It took me close to two months before I could find the courage to break the news to my grandson. It was the month before the final exams and I didn’t want him carrying extra emotional burden. Emmanuel did very well during the exams in which he got grades ranging from 90 to 92 in all subjects. He was asked to join a dance number –yes, his first on the school stage -- during the recognition program. I thought it would be better to finish all the school events before I break the news to him.
But one day before the scheduled presscon last April 15 launching the Free Ericson Acosta Campaign spearheaded by former colleagues from the UP Philippine Collegian, UP Alay Sining and UP Amnesty International, as well as his former schoolmates from UST High School, my grandson asked: who was in jail and why did he keep on hearing lawyers and court hearings in my phone conversation?
I told him gently his father is closely guarded by soldiers and he couldn’t move around. I tried to avoid the words “arrest” and “jail.”
In the presscon, my grandson got everything from testimonials from people his father knew. Dr. Pilar Ocampo -- who taught at UST while Ericson was president of the UST Tanghalang Sto. Tomas – said the former Collegian editor was an active campus leader, well mannered and didn’t deserve to be in jail.
Then my grandson saw a video of his father playing the acoustic guitar inside the Calbayog jail. I thought my grandson winced and his grandmother was in tears.
Meanwhile, the cultural sector led by National Artists for Literature Bien Lumbera, actors Pen Medina and Nanding Josef, filmmaker Carlitos Siguion Reyna and UP Dean of Mass Communications Rolando Tolentino has rallied behind Ericson in a statement signed by signatories from the cultural sector, media and academe denouncing the illegal arrest of the former UP Collegian editor.
Said Lumbera: “Ericson deserves to be released for his continuing incarceration is a grievous loss to the growth of a truly democratic art and culture of the Filipino people."
Lumbera has known Acosta since his activist days in the university and has published favorable reviews for “Monumento” written and directed by Ericson.
Distinguished actor and former Cultural Center of the Philippines (CCP) Vice President and Artistic Director Nanding Josef said: “This new administration is challenged to be different from its predecessors. Free those whose only ‘crime’ is genuinely serving the least served, and jail without delay those who have greedily taken away ‘food on the table of the poor.’ I know him Ericson personally as a cultural worker. I am humbled by his sacrifices and his commitment to the poor. My accomplishments as an artist and cultural worker are nothing compared to his," Josef added.
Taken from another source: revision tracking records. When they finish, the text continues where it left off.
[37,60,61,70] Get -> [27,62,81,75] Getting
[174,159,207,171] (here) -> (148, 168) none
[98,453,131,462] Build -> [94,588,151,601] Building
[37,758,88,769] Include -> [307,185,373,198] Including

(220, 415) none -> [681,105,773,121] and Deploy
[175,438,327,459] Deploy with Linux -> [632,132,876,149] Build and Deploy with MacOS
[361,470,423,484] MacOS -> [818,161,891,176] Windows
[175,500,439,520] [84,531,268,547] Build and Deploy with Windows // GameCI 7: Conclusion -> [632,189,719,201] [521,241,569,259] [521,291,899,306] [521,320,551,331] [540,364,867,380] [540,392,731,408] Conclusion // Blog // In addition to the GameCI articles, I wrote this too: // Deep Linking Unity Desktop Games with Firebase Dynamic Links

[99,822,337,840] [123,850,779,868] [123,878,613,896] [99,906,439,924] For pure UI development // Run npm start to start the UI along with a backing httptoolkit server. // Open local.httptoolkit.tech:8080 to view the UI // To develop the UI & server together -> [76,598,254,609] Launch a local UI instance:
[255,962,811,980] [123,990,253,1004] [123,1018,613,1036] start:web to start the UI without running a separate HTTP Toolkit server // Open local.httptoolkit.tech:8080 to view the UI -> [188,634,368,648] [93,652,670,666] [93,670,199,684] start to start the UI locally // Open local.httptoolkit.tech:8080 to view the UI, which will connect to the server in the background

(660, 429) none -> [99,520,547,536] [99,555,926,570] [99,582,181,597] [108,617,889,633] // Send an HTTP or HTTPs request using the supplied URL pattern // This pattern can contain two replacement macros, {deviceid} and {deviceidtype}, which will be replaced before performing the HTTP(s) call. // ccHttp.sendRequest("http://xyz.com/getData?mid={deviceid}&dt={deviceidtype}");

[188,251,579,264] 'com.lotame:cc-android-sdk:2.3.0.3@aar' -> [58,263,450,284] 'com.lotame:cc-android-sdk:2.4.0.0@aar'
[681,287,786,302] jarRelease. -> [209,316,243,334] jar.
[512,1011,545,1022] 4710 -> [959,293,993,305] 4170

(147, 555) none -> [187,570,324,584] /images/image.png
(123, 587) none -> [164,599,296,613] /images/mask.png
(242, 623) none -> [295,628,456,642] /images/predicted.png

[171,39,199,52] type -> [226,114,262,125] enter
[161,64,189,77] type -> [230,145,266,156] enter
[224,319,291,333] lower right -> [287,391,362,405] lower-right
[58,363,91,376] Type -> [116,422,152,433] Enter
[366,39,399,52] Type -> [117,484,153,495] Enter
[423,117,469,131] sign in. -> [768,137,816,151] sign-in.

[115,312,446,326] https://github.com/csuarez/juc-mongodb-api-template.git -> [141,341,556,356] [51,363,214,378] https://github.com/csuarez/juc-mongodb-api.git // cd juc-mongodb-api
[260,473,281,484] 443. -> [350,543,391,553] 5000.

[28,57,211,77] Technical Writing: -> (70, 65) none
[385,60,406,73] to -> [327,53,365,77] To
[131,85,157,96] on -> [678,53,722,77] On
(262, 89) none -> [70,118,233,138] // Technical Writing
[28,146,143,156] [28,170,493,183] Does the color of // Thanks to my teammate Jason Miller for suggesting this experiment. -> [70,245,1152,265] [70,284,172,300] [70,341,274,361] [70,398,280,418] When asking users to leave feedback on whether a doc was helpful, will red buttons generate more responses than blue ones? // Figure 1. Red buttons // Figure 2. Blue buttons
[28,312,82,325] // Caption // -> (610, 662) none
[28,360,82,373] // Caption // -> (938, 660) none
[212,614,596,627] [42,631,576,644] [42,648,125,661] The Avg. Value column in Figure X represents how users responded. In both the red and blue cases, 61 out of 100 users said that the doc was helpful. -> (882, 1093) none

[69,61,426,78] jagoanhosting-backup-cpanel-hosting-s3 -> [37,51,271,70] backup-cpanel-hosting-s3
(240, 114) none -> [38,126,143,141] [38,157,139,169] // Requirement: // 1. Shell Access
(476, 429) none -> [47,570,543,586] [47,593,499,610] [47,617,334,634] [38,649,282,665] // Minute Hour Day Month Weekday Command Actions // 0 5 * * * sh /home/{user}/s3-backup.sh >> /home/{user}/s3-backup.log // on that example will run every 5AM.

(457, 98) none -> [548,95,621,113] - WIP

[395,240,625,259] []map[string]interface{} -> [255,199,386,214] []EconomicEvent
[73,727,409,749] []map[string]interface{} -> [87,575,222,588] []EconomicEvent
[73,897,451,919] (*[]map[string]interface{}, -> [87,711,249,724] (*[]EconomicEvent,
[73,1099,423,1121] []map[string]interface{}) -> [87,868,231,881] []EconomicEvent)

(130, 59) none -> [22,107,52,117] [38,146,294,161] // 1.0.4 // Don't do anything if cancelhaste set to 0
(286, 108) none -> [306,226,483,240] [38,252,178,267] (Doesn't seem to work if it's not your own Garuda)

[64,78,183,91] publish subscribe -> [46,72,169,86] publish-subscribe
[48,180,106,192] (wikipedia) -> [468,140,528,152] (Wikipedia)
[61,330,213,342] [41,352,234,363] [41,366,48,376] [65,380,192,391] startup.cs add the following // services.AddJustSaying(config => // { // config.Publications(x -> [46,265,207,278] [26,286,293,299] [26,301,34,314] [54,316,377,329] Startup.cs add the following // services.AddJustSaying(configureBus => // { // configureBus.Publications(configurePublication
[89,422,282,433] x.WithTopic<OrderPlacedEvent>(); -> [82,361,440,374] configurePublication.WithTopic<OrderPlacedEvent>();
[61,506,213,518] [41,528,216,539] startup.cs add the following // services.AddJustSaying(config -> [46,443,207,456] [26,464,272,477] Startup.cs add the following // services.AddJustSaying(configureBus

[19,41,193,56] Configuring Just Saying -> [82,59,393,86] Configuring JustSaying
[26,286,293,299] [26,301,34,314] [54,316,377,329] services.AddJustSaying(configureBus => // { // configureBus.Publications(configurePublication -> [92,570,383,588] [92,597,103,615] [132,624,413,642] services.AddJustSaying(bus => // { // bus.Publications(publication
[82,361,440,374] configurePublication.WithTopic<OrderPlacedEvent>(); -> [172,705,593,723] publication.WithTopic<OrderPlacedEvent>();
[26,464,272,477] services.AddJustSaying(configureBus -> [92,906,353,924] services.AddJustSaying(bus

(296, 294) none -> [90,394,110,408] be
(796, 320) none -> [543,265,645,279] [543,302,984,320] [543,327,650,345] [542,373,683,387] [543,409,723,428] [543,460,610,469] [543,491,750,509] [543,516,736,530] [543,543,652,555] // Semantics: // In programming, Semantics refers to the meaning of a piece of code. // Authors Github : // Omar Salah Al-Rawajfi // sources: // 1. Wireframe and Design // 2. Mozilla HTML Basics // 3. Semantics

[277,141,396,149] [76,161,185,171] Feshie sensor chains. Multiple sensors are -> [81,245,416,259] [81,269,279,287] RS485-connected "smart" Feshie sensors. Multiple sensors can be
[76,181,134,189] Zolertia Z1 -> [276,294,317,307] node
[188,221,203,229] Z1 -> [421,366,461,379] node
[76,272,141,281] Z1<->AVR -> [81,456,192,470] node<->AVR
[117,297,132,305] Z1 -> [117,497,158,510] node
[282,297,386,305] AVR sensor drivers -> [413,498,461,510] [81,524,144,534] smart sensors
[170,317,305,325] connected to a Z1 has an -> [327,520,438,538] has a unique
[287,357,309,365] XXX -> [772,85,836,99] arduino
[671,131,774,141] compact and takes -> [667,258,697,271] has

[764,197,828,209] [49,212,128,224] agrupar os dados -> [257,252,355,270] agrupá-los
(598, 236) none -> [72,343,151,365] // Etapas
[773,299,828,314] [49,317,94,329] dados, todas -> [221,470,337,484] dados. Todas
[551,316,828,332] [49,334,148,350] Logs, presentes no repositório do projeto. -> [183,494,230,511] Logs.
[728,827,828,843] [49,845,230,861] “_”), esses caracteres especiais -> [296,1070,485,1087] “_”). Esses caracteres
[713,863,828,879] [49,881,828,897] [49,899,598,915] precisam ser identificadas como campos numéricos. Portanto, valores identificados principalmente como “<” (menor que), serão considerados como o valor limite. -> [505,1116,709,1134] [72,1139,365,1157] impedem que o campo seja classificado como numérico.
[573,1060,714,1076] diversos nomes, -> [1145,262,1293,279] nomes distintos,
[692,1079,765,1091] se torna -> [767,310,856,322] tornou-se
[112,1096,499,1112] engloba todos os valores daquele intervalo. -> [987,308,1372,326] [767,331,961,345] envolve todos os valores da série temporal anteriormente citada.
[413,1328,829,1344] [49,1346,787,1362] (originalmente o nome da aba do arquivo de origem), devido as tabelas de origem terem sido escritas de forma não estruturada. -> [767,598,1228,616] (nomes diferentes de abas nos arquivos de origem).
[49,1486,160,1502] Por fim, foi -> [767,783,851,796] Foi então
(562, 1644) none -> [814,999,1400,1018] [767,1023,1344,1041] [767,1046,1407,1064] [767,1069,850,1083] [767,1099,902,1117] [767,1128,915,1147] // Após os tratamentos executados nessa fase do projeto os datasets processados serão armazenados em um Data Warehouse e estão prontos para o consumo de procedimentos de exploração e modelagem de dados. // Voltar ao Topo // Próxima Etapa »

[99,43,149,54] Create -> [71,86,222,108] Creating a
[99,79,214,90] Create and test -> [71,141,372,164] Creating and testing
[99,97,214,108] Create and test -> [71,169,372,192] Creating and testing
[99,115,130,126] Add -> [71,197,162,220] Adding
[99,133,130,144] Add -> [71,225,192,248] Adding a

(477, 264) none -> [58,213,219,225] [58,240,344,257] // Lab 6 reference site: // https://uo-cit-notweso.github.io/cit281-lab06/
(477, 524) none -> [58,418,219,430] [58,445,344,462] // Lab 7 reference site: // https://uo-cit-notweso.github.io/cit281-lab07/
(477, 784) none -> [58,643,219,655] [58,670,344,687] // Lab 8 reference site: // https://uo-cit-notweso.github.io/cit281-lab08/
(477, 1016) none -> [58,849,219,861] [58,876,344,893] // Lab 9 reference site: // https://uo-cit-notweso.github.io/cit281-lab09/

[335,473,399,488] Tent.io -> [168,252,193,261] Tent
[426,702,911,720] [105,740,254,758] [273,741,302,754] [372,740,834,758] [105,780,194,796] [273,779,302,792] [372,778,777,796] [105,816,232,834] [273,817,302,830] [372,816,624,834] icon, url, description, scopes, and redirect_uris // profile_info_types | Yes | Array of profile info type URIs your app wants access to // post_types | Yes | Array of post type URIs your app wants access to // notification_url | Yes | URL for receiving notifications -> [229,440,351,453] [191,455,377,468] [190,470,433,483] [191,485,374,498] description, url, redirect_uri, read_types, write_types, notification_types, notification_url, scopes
In his counter-affidavit filed last April11 and signed by his counsel Atty. Julian F. Oliva, Jr., Ericson maintained that he was arrested without warrant and was not doing anything illegal during the arrest. On top of that, he was not informed of the reason for his arrest, he was denied the right to counsel and was denied to make calls to his family or lawyer and was subjected to prolonged interrogation for 44 hours.
Added Ericson in his counter-affidavit:
“During tactical interrogation, I was physically and psychologically tortured;
I was deprived of sleep, threatened, intimidated, coerced and forced to admit membership in the NPA; the evidence against me – the so-called grenade”, was planted.
The complaint against me was filed in court on after 72 hours and 30 minutes after my arrest.”
Meanwhile, Ericson has languished in the Samar jail for more than two months now.
Ericson’s family is preparing for a long and dragging legal battle.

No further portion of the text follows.